Análise política: sul-coreanos muito atentos ao que foi dito
“A Coreia do Sul é o país que mais perde com o estreitamento das relações entre a Coreia do Norte e a Rússia”, explicou o professor de relações internacionais Ramon Pacheco Pardo ao Observador. Se Pyongyang desenvolver ainda mais os seus programas de mísseis e nuclear, estes constituem uma ameaça para Seul.
Assim, o encontro foi seguido com atenção a partir da capital sul-coreana. A Coreia do Sul, recorda Pacheco Pardo, especialista em assuntos coreanos e professor da King’s College London, tem sido um dos poucos países fora da NATO a dar todo o seu apoio à Ucrânia, o que poderá trazer “consequências negativas para a sua própria segurança.”
Para Nam Sung-wook, da Universidade da Coreia, o encontro entre Kim e Putin funciona quase como uma afronta direta aos Estados Unidos.
“Ambos estão a passar a mensagem de que estão prontos para prosseguir com a sua cimeira, desconsiderando os avisos e objeções dos EUA e da comunidade internacional. A Coreia do Norte e a Rússia estão a sinalizar a sua intenção de ignorar as sanções do Conselho de Segurança da ONU e traçar o seu próprio caminho”, disse o professor ao Korea Herald.
Um helicóptero, 50 guarda-costas e lagostas vivas. O que se passa dentro do comboio de Kim Jong-un?
Nam Sung-wook fala ainda do simbolismo do lançamento de mísseis: “A Coreia do Norte está a transmitir a sua determinação”, defende. “Isto serve como mensagem simbólica, destacando a disponibilidade do país para se envolver plenamente com a Rússia, ao mesmo tempo que demonstra indiferença a quaisquer tentativas de interferência ou contenção dos EUA.”

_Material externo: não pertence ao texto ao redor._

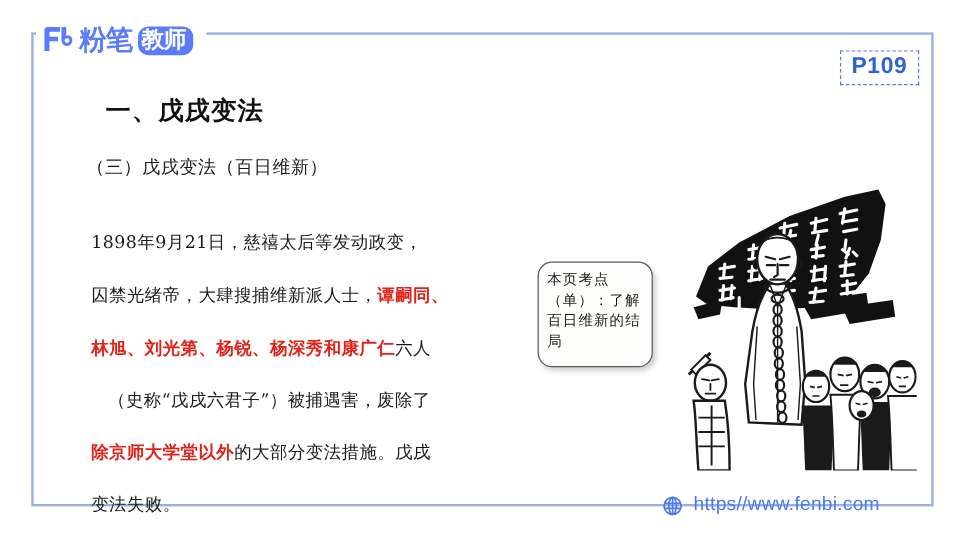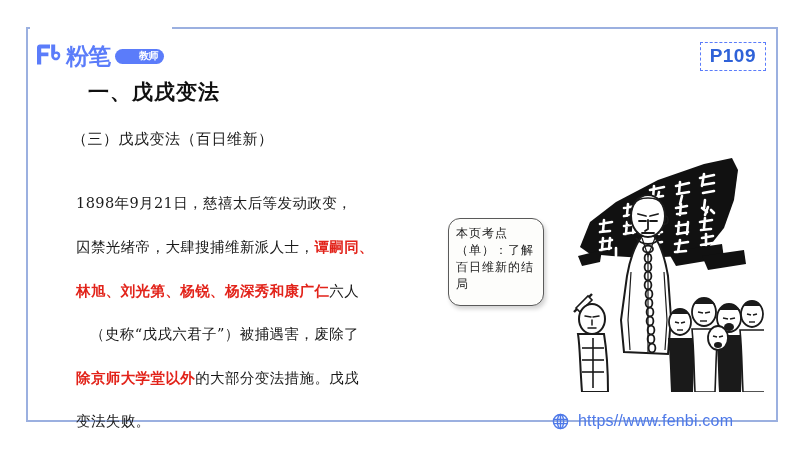--- a/index.html
+++ b/index.html
@@ -47,7 +47,6 @@
     align-items: center;
     gap: 5px;
     z-index: 4;
-    margin-top: 22px;
   }
   #fb-mark {
     width: 27px;

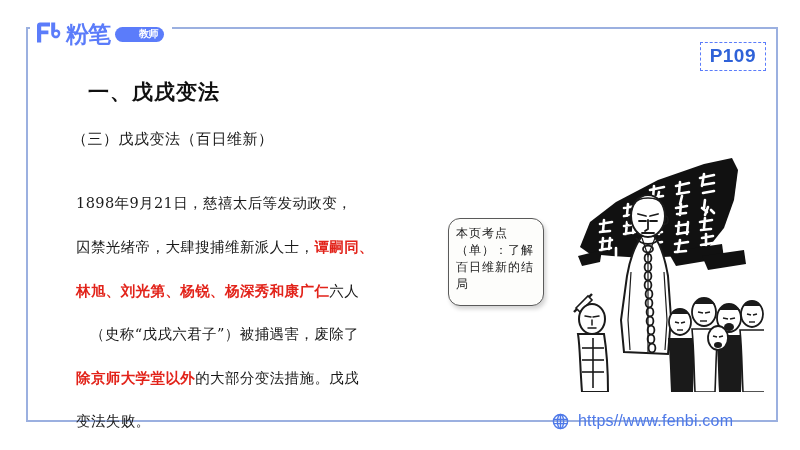--- a/index.html
+++ b/index.html
@@ -65,10 +65,10 @@
     background: #5b7cfa;
     color: #ffffff;
     font-family: "DejaVu Sans", "Liberation Sans", sans-serif;
-    font-size: 10px;
+    font-size: 19px;
     font-weight: bold;
     border-radius: 9px;
-    padding: 2px 6px 3px 24px;
+    padding: 2px 6px 3px 3px;
     line-height: 1;
     letter-spacing: -0.5px;
     text-align: right;

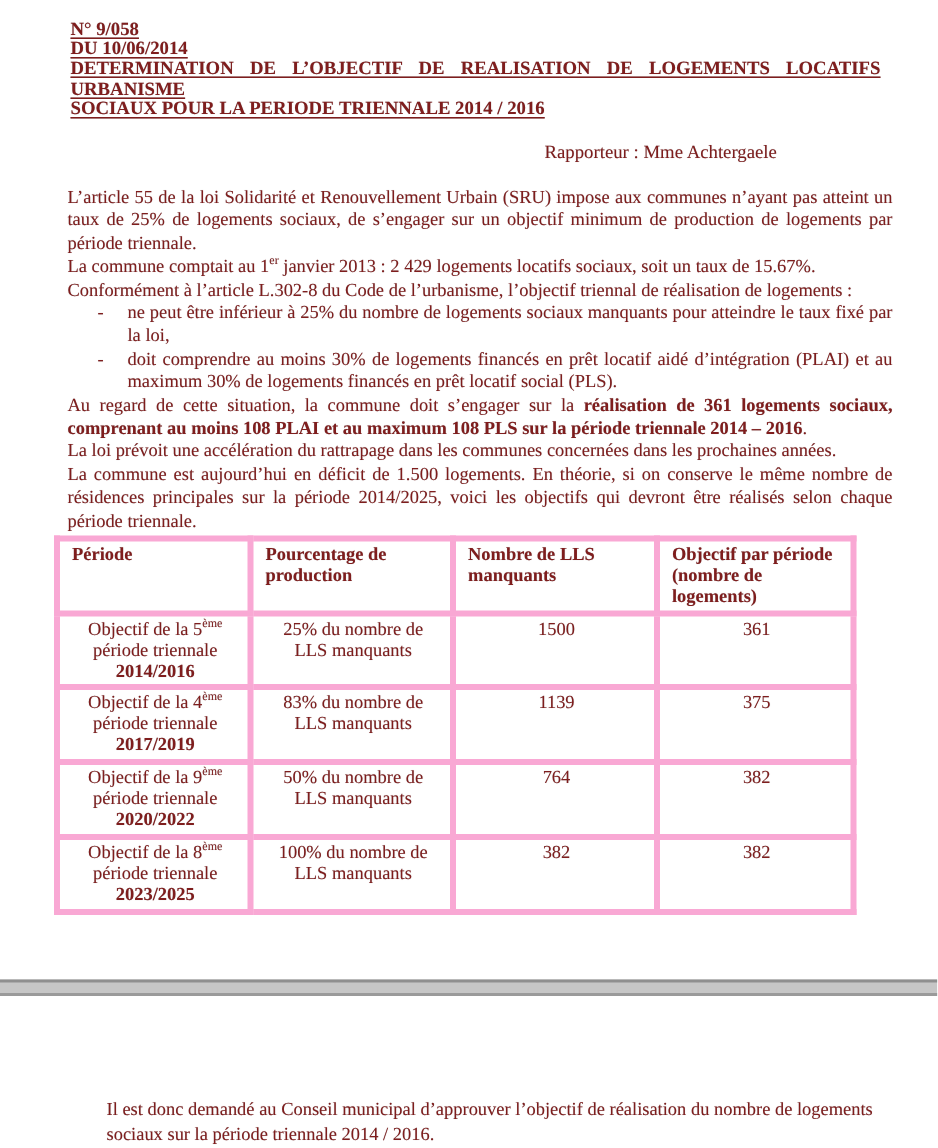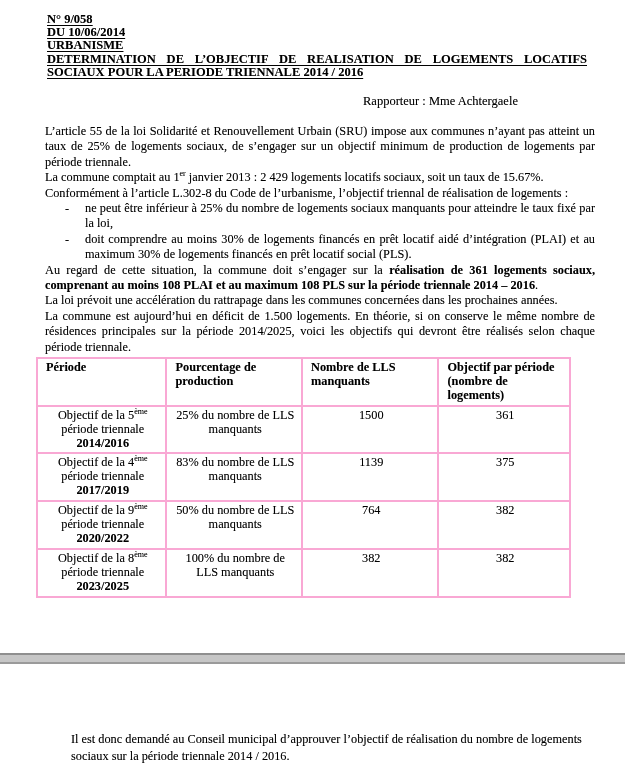--- a/index.html
+++ b/index.html
@@ -9,7 +9,7 @@
     width:625px; height:765px;
     background:#ffffff;
     font-family:"Liberation Serif","DejaVu Serif",serif;
-    color:#000000;
+    color:#7f1d1d;
     overflow:hidden;
     text-shadow:0 0 0.5px rgba(30,30,30,0.35);
   }

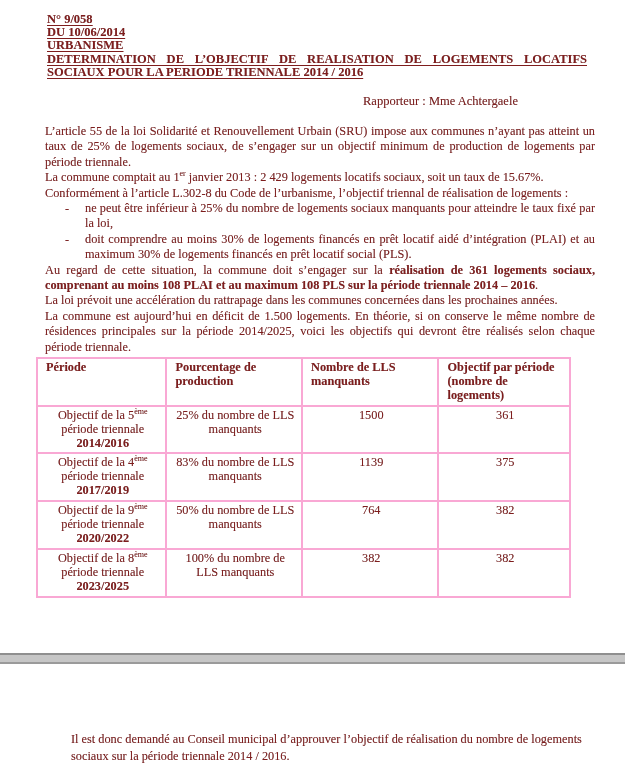--- a/index.html
+++ b/index.html
@@ -79,8 +79,8 @@
   <div class="doc-header">
     <span class="hline">N° 9/058</span>
     <span class="hline">DU 10/06/2014</span>
+    <span class="hline title-justify">DETERMINATION DE L’OBJECTIF DE REALISATION DE LOGEMENTS LOCATIFS</span>
     <span class="hline">URBANISME</span>
-    <span class="hline title-justify">DETERMINATION DE L’OBJECTIF DE REALISATION DE LOGEMENTS LOCATIFS</span>
     <span class="hline">SOCIAUX POUR LA PERIODE TRIENNALE 2014 / 2016</span>
   </div>
 

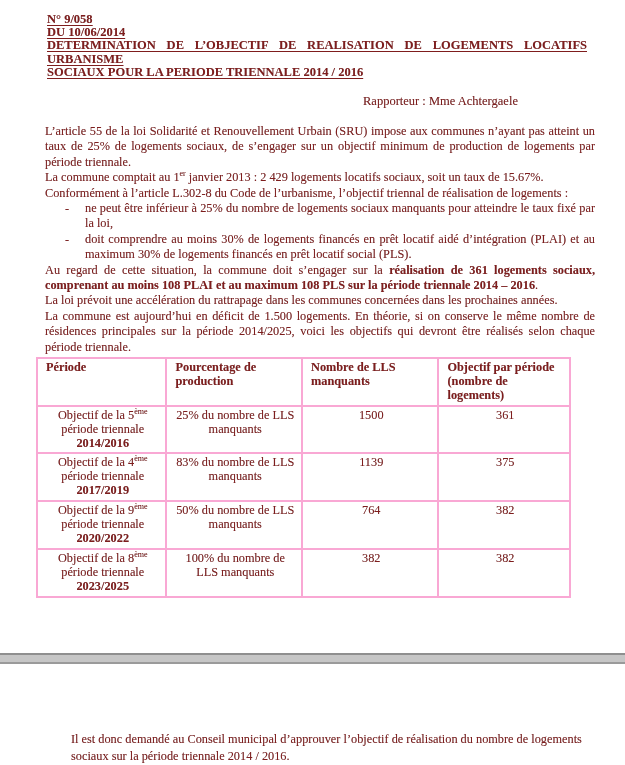--- a/index.html
+++ b/index.html
@@ -49,7 +49,7 @@
     font-size:12.3px; line-height:13.9px;
   }
   .objectives-table th, .objectives-table td {
-    border:2px solid #f9a8d4;
+    border:4px solid #f9a8d4;
     vertical-align:top;
     text-align:left;
     padding:2px 6px 2px 8px;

A vontade de chegar à tecnologia russa não é de agora, argumenta, em declarações ao mesmo jornal, Lim Eul-chul, professor do Instituto de Estudos do Extremo Oriente da Universidade Kyungnam, em Seul.
“A Coreia do Norte está atrasada na tecnologia de satélites de reconhecimento militar e submarinos táticos”, olhando para os objetivos militares que estabeleceu para um período de cinco anos e que termina em 2026. “Há muito tempo que a Coreia do Norte olha para a tecnologia avançada da Rússia nessas áreas, e a guerra prolongada entre a Rússia e a Ucrânia permitiu-lhe aproveitar as oportunidades de abrir negociações com a Rússia.”
Ainda não é totalmente claro se Kim Jong-un conseguiu, de facto, aproveitar essa oportunidade no Cosmódromo de Vostochny. Mas não será preciso esperar muito: outubro está a poucos dias de distância e, com ele, chega também o terceiro teste do satélite espião. Se não for um novo fracasso, isso será um primeiro sinal daquilo que a Coreia do Norte conseguiu de Moscovo em troca de milhões de granadas de artilharia.